“No Duh,” say senior developers everywhere.
The article explains that vibe code often is close, but not quite, functional, requiring developers to go in and find where the problems are - resulting in a net slowdown of development rather than productivity gains.
If it wasn’t for all the AI hype that it’s going to do everyone’s job, LLMs would be widely considered an amazing advancement in computer-human interaction and human assistance. They are so much better than using a search engine to parse web forums and stack overflow, but that’s not going to pay for investing hundreds of billions into building them out. My experience is like yours - I use AI chat as a huge information index mainly, and helpful sounding board occasionally, but it isn’t much good beyond that.

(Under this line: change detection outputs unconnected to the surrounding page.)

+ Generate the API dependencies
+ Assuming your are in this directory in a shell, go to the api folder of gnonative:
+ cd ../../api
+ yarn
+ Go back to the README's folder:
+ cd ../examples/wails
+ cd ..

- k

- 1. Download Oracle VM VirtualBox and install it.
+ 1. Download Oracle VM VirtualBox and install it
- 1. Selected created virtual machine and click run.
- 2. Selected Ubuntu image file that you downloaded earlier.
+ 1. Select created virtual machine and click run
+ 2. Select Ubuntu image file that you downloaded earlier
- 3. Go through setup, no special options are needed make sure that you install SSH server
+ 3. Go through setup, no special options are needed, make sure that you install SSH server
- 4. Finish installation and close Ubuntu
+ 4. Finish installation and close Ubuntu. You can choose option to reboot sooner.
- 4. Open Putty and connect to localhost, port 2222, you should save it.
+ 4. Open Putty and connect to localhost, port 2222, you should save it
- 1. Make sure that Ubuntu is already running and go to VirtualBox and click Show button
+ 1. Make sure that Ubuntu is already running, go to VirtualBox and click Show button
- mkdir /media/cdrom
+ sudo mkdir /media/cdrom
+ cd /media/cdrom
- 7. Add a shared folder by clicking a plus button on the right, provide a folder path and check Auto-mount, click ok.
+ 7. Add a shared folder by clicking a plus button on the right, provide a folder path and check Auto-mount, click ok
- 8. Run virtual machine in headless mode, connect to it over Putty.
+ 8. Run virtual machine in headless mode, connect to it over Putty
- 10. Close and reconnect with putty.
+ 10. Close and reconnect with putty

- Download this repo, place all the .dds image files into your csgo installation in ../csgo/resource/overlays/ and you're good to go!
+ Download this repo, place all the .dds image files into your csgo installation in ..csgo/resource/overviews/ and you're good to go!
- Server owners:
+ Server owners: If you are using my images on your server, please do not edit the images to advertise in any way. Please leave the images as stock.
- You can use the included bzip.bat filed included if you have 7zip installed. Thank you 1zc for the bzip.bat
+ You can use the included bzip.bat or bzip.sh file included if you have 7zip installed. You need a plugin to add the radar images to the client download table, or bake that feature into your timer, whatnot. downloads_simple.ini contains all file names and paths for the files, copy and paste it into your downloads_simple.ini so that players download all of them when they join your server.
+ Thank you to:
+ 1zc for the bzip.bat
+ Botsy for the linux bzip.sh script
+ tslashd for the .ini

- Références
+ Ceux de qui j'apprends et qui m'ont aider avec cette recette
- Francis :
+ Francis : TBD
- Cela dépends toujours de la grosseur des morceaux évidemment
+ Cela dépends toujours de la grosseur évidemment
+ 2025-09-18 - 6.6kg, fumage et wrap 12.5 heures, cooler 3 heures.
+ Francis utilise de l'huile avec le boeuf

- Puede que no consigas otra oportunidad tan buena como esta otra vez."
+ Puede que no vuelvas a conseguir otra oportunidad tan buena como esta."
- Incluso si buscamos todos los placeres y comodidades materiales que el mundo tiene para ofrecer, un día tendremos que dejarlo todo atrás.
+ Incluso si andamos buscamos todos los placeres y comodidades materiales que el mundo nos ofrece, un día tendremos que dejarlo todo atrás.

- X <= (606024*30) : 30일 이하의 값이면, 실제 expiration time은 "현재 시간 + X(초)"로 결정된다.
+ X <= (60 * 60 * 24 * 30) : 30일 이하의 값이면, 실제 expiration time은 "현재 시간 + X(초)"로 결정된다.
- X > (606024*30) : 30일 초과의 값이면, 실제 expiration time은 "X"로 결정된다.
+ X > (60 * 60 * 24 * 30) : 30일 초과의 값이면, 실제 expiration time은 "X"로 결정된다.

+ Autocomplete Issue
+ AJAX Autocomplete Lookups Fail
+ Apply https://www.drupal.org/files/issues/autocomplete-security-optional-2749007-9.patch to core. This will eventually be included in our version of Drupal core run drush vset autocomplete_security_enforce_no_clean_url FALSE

The hallucinations (more accurately bullshitting) and the fact they have to get new training data but are discouraging people from engaging in the structures that do so make this highly debatable
I agree that it is certainly debatable. However, my experience has been that information extracted about, say what may cause a strange error message from some R output, has been at least as reliable as random stack overflow posts - however, I get that answer instantly rather than after significant effort with a search engine. It can often find actual links better than a search engine for esoteric problems as well. This, however is merely a relative improvement, and not some world-changing event like AI boosters will claim, and it’s one of the only use-cases where AI provides a clear advantage. Generating broken code isn’t useful to me.